Segment Open
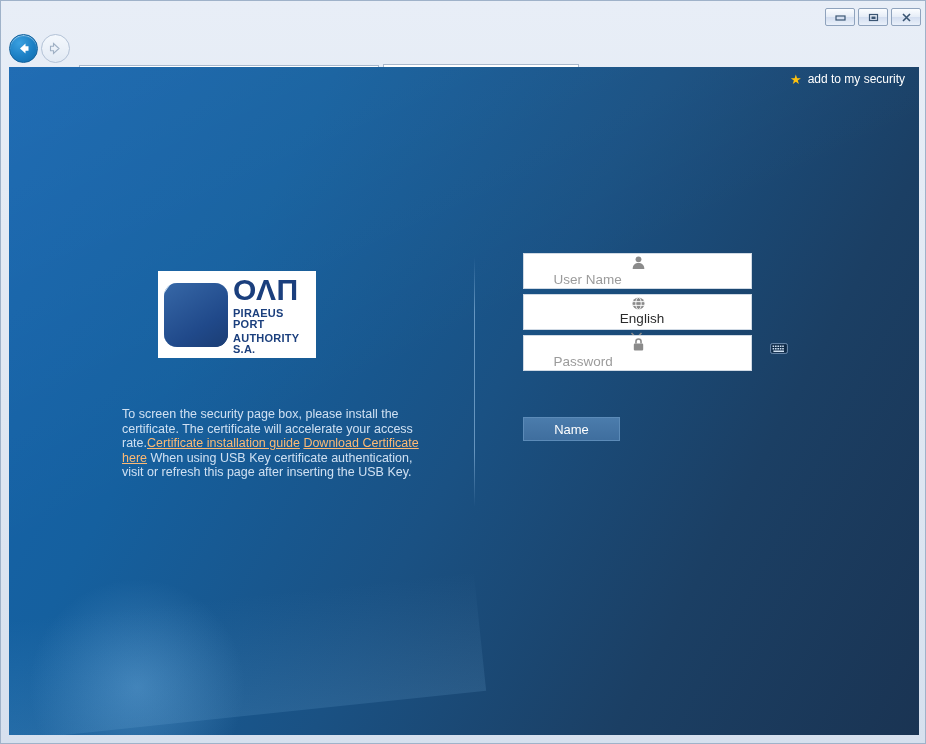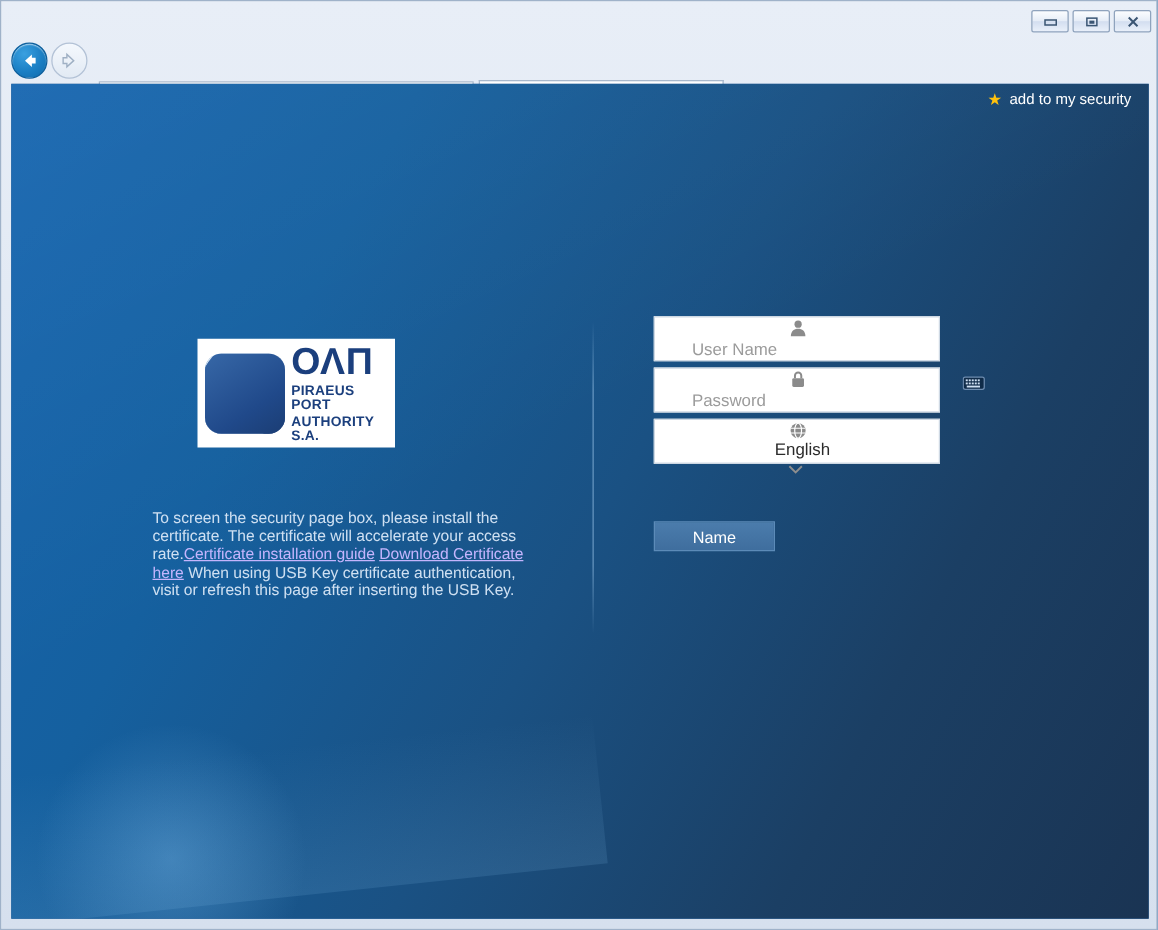--- a/index.html
+++ b/index.html
@@ -489,6 +489,22 @@
             </svg>
           </span>
           <input type="text" placeholder="User Name" style="">
+        </div>
+
+        <div class="field">
+          <span class="fi">
+            <svg width="15" height="15" viewBox="0 0 16 16">
+              <circle cx="8" cy="8" r="6.4" fill="#8b8b8b"></circle>
+              <ellipse cx="8" cy="8" rx="2.9" ry="6.4" fill="none" stroke="#ffffff" stroke-width="1"></ellipse>
+              <path d="M1.9 6 H14.1 M1.9 10 H14.1" stroke="#ffffff" stroke-width="1"></path>
+            </svg>
+          </span>
+          <span class="selval">English</span>
+          <span class="chevron">
+            <svg width="13" height="9" viewBox="0 0 13 9">
+              <path d="M1.5 2 L6.5 7 L11.5 2" fill="none" stroke="#8e8e8e" stroke-width="1.5"></path>
+            </svg>
+          </span>
         </div>
 
         <div class="field">
@@ -518,22 +534,6 @@
             </svg>
           </span>
         </div>
-
-        <div class="field">
-          <span class="fi">
-            <svg width="15" height="15" viewBox="0 0 16 16">
-              <circle cx="8" cy="8" r="6.4" fill="#8b8b8b"></circle>
-              <ellipse cx="8" cy="8" rx="2.9" ry="6.4" fill="none" stroke="#ffffff" stroke-width="1"></ellipse>
-              <path d="M1.9 6 H14.1 M1.9 10 H14.1" stroke="#ffffff" stroke-width="1"></path>
-            </svg>
-          </span>
-          <span class="selval">English</span>
-          <span class="chevron">
-            <svg width="13" height="9" viewBox="0 0 13 9">
-              <path d="M1.5 2 L6.5 7 L11.5 2" fill="none" stroke="#8e8e8e" stroke-width="1.5"></path>
-            </svg>
-          </span>
-        </div>
       </div>
 
       <button class="login-btn">Name</button>

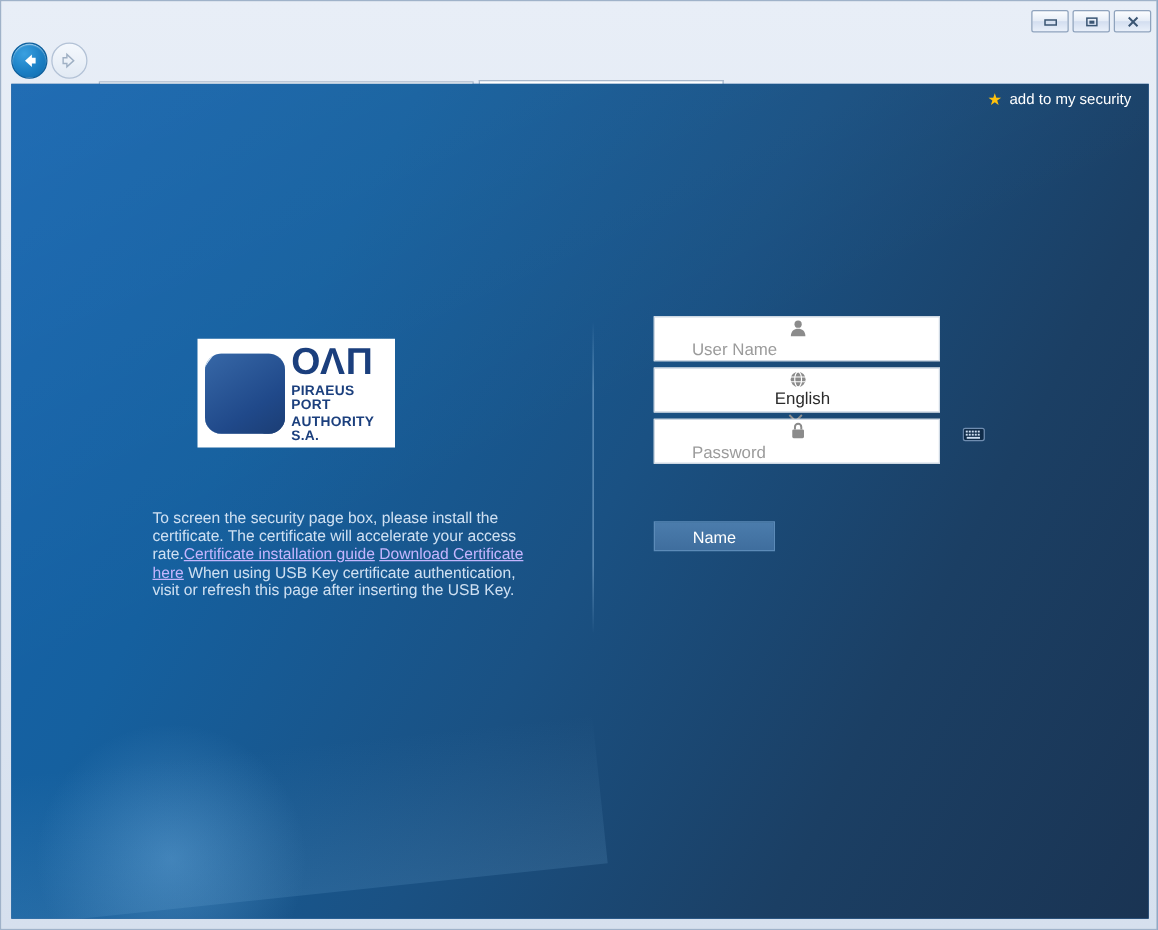--- a/index.html
+++ b/index.html
@@ -271,7 +271,7 @@
     color: #cfe0f2;
   }
   .certtext a {
-    color: #c4b5fd;
+    color: #fdba74;
   }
Segment Closed
- _TASK REQUIREMENTS_
Would you transcribe each of the entries exactly, skipping the pictures?

- _ANSWER TO THE PROBLEM_
--- a/index.html
+++ b/index.html
@@ -489,6 +489,22 @@
             </svg>
           </span>
           <input type="text" placeholder="User Name" style="">
+        </div>
+
+        <div class="field">
+          <span class="fi">
+            <svg width="15" height="15" viewBox="0 0 16 16">
+              <circle cx="8" cy="8" r="6.4" fill="#8b8b8b"></circle>
+              <ellipse cx="8" cy="8" rx="2.9" ry="6.4" fill="none" stroke="#ffffff" stroke-width="1"></ellipse>
+              <path d="M1.9 6 H14.1 M1.9 10 H14.1" stroke="#ffffff" stroke-width="1"></path>
+            </svg>
+          </span>
+          <span class="selval">English</span>
+          <span class="chevron">
+            <svg width="13" height="9" viewBox="0 0 13 9">
+              <path d="M1.5 2 L6.5 7 L11.5 2" fill="none" stroke="#8e8e8e" stroke-width="1.5"></path>
+            </svg>
+          </span>
         </div>
 
         <div class="field">
@@ -518,22 +534,6 @@
             </svg>
           </span>
         </div>
-
-        <div class="field">
-          <span class="fi">
-            <svg width="15" height="15" viewBox="0 0 16 16">
-              <circle cx="8" cy="8" r="6.4" fill="#8b8b8b"></circle>
-              <ellipse cx="8" cy="8" rx="2.9" ry="6.4" fill="none" stroke="#ffffff" stroke-width="1"></ellipse>
-              <path d="M1.9 6 H14.1 M1.9 10 H14.1" stroke="#ffffff" stroke-width="1"></path>
-            </svg>
-          </span>
-          <span class="selval">English</span>
-          <span class="chevron">
-            <svg width="13" height="9" viewBox="0 0 13 9">
-              <path d="M1.5 2 L6.5 7 L11.5 2" fill="none" stroke="#8e8e8e" stroke-width="1.5"></path>
-            </svg>
-          </span>
-        </div>
       </div>
 
       <button class="login-btn">Name</button>

--- a/index.html
+++ b/index.html
@@ -271,7 +271,7 @@
     color: #cfe0f2;
   }
   .certtext a {
-    color: #c4b5fd;
+    color: #fdba74;
   }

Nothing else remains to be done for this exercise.